## [EXERCISE DESCRIPTION]
Read the records beneath this task and copy every line that contains the string "class".

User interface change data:
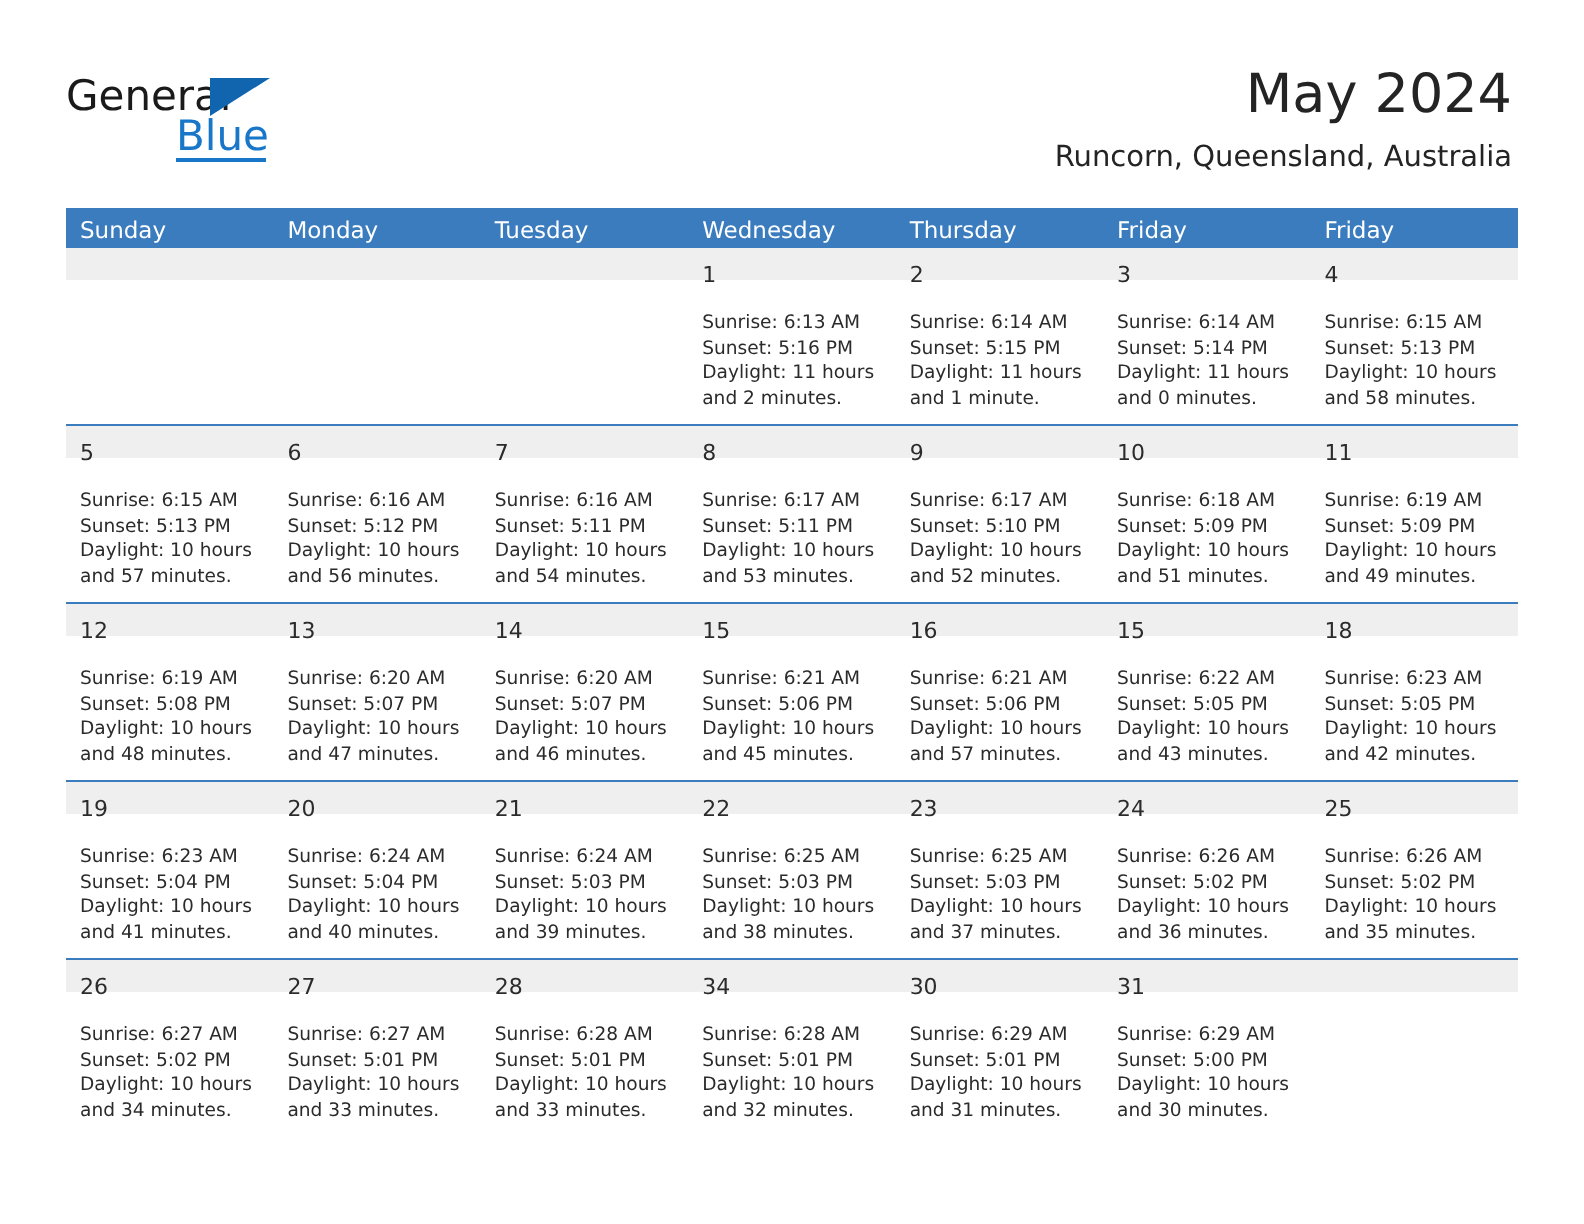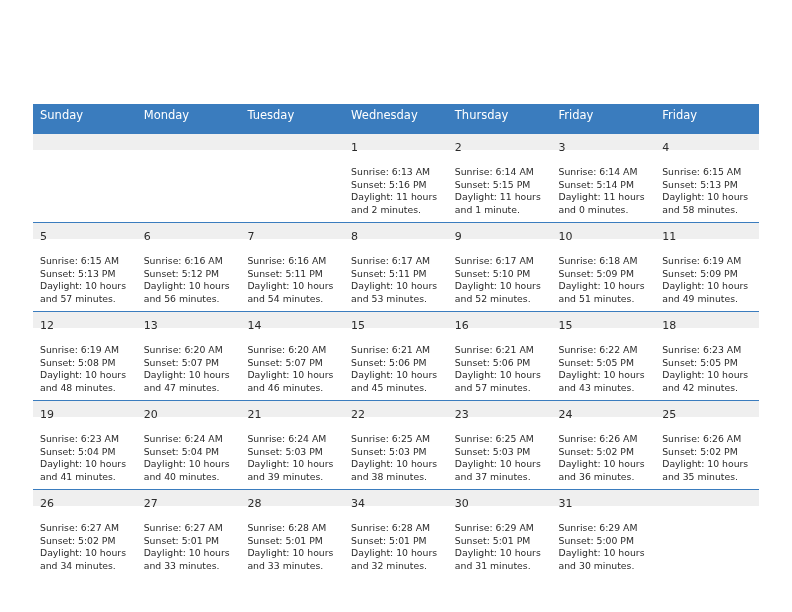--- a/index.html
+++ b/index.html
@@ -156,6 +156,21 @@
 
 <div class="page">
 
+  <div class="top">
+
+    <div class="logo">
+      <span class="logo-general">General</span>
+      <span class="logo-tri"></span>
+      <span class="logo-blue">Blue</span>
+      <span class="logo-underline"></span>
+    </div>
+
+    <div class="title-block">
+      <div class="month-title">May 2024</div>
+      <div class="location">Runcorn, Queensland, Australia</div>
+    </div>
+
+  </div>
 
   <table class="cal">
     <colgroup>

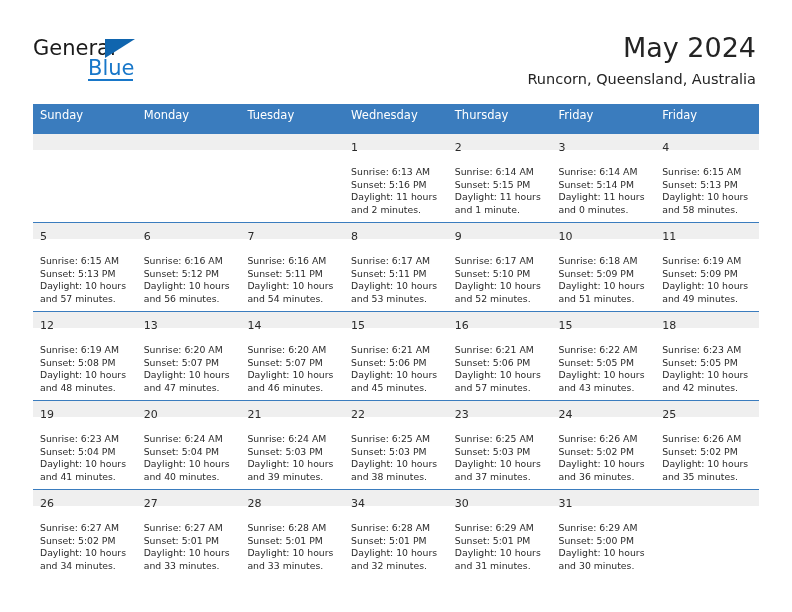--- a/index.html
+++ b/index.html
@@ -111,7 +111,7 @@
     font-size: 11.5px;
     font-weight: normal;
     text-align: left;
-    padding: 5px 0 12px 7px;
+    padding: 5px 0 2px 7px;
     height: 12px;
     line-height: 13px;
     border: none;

## [OUTPUT OF THE EXERCISE]
 <div class="page">
+  <div class="top">
+    <div class="logo">
+      <span class="logo-general">General</span>
+      <span class="logo-tri"></span>
+      <span class="logo-blue">Blue</span>
+      <span class="logo-underline"></span>
+    <div class="title-block">
+      <div class="month-title">May 2024</div>
+      <div class="location">Runcorn, Queensland, Australia</div>
   <table class="cal">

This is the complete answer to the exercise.